Below are the records; give the number of lines in them that include the word "généré", and nothing more.
+++ MATERIALS PROVIDED +++
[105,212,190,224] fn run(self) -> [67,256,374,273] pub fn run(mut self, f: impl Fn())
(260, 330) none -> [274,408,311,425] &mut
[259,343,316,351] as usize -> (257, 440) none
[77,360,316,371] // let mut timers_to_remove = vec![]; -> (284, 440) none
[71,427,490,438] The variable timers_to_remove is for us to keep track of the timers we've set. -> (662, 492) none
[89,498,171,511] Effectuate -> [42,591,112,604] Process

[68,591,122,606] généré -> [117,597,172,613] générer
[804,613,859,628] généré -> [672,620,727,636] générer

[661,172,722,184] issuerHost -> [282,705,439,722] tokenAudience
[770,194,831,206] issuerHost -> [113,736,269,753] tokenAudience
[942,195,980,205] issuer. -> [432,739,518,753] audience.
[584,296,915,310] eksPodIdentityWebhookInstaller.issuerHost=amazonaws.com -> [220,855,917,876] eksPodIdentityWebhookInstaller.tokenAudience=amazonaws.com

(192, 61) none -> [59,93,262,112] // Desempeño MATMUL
+++
* **SOLUTION FOR THIS PROBLEM**:
2